* WORK REQUEST *
Copy all lines below exactly as written. Leave pictures out.
>>>>
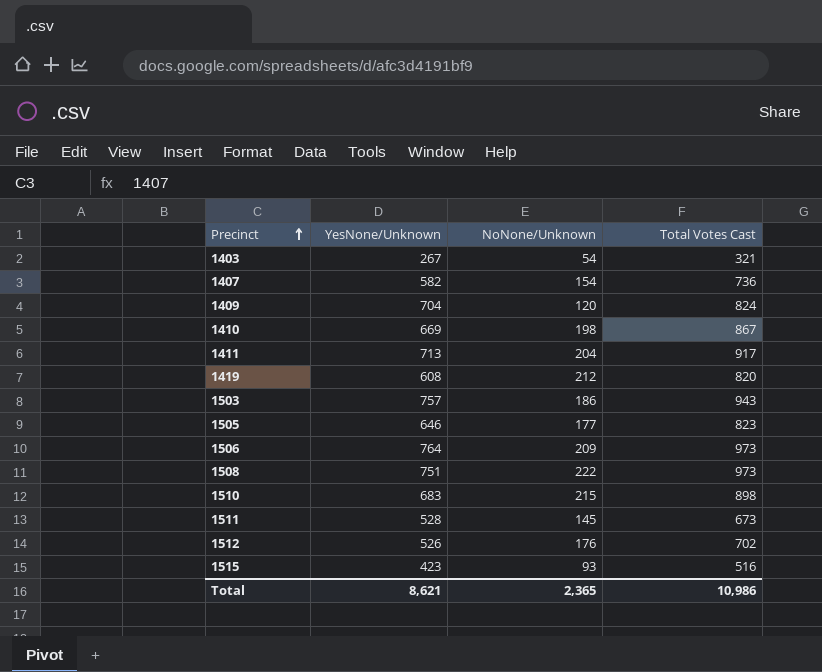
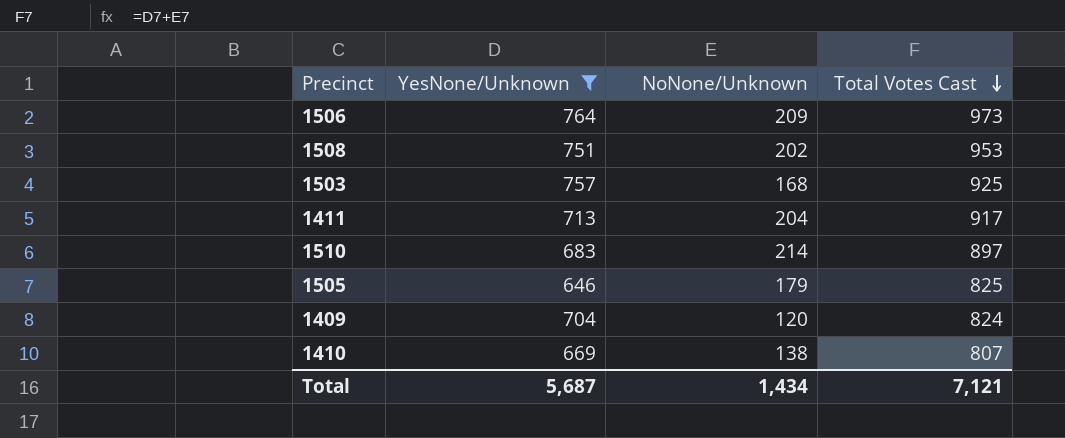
filter: none -> YesNone/Unknown >= 646
row order: Precinct ascending -> Total Votes Cast descending
1508 | NoNone/Unknown: 222 -> 202
1508 | Total Votes Cast: 973 -> 953
1503 | NoNone/Unknown: 186 -> 168
1503 | Total Votes Cast: 943 -> 925
1510 | NoNone/Unknown: 215 -> 214
1510 | Total Votes Cast: 898 -> 897
1505 | NoNone/Unknown: 177 -> 179
1505 | Total Votes Cast: 823 -> 825
1410 | NoNone/Unknown: 198 -> 138
1410 | Total Votes Cast: 867 -> 807
Total | YesNone/Unknown: 8,621 -> 5,687
Total | NoNone/Unknown: 2,365 -> 1,434
Total | Total Votes Cast: 10,986 -> 7,121

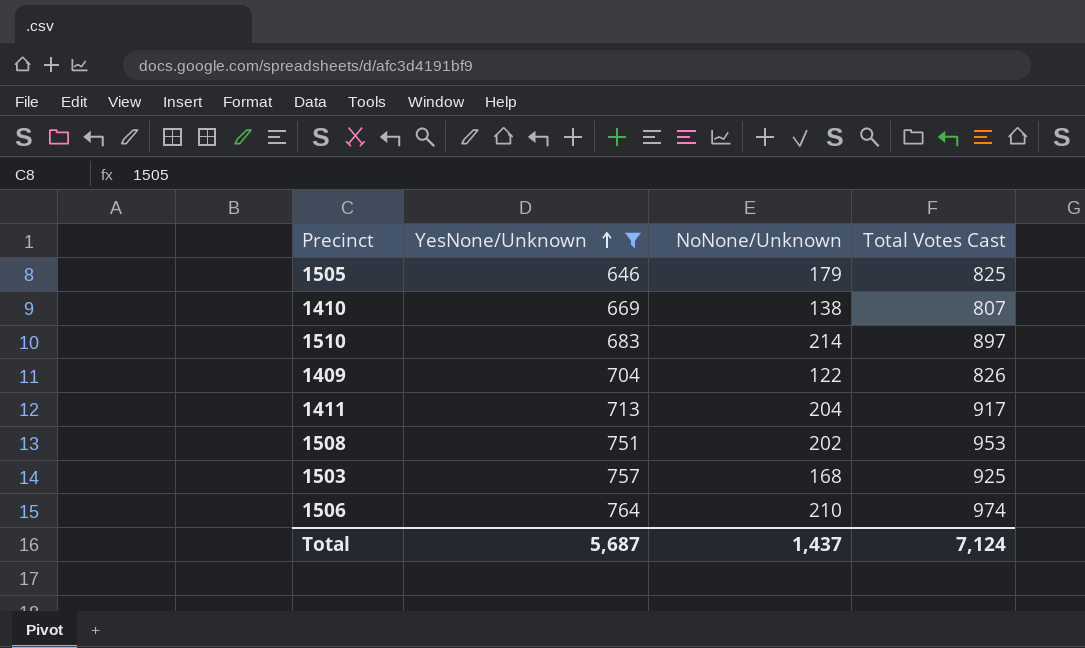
row order: Total Votes Cast descending -> YesNone/Unknown ascending
1409 | NoNone/Unknown: 120 -> 122
1409 | Total Votes Cast: 824 -> 826
1506 | NoNone/Unknown: 209 -> 210
1506 | Total Votes Cast: 973 -> 974
Total | NoNone/Unknown: 1,434 -> 1,437
Total | Total Votes Cast: 7,121 -> 7,124

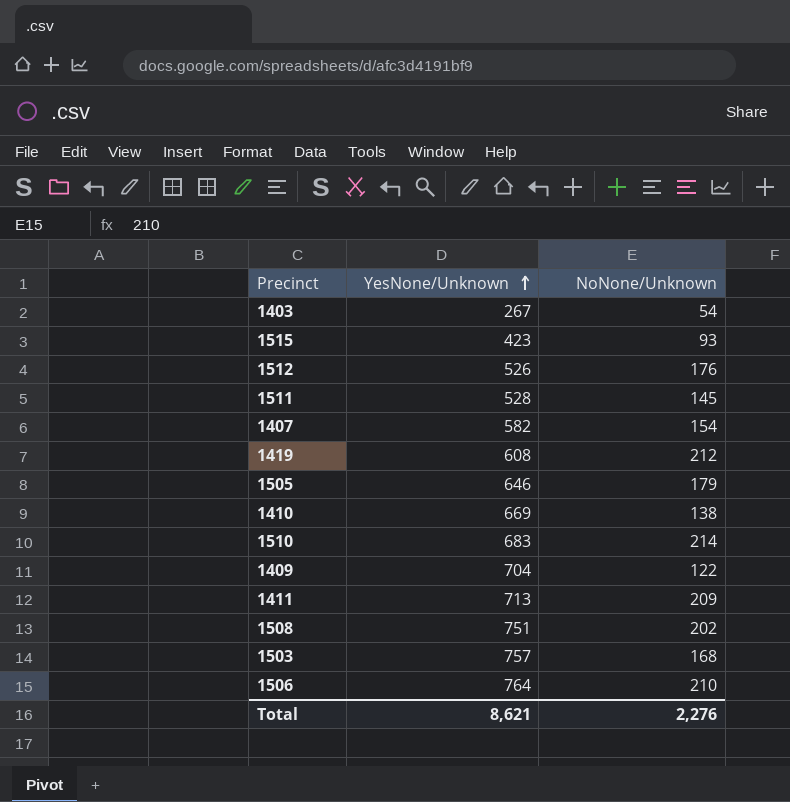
filter: YesNone/Unknown >= 646 -> none
column Total Votes Cast | formula: [YesNone/Unknown] + [NoNone/Unknown] -> none
1411 | NoNone/Unknown: 204 -> 209
Total | YesNone/Unknown: 5,687 -> 8,621
Total | NoNone/Unknown: 1,437 -> 2,276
<<<<
* WRITTEN SOLUTION *
filter: none -> YesNone/Unknown >= 646
row order: Precinct ascending -> Total Votes Cast descending
1508 | NoNone/Unknown: 222 -> 202
1508 | Total Votes Cast: 973 -> 953
1503 | NoNone/Unknown: 186 -> 168
1503 | Total Votes Cast: 943 -> 925
1510 | NoNone/Unknown: 215 -> 214
1510 | Total Votes Cast: 898 -> 897
1505 | NoNone/Unknown: 177 -> 179
1505 | Total Votes Cast: 823 -> 825
1410 | NoNone/Unknown: 198 -> 138
1410 | Total Votes Cast: 867 -> 807
Total | YesNone/Unknown: 8,621 -> 5,687
Total | NoNone/Unknown: 2,365 -> 1,434
Total | Total Votes Cast: 10,986 -> 7,121

row order: Total Votes Cast descending -> YesNone/Unknown ascending
1409 | NoNone/Unknown: 120 -> 122
1409 | Total Votes Cast: 824 -> 826
1506 | NoNone/Unknown: 209 -> 210
1506 | Total Votes Cast: 973 -> 974
Total | NoNone/Unknown: 1,434 -> 1,437
Total | Total Votes Cast: 7,121 -> 7,124

filter: YesNone/Unknown >= 646 -> none
column Total Votes Cast | formula: [YesNone/Unknown] + [NoNone/Unknown] -> none
1411 | NoNone/Unknown: 204 -> 209
Total | YesNone/Unknown: 5,687 -> 8,621
Total | NoNone/Unknown: 1,437 -> 2,276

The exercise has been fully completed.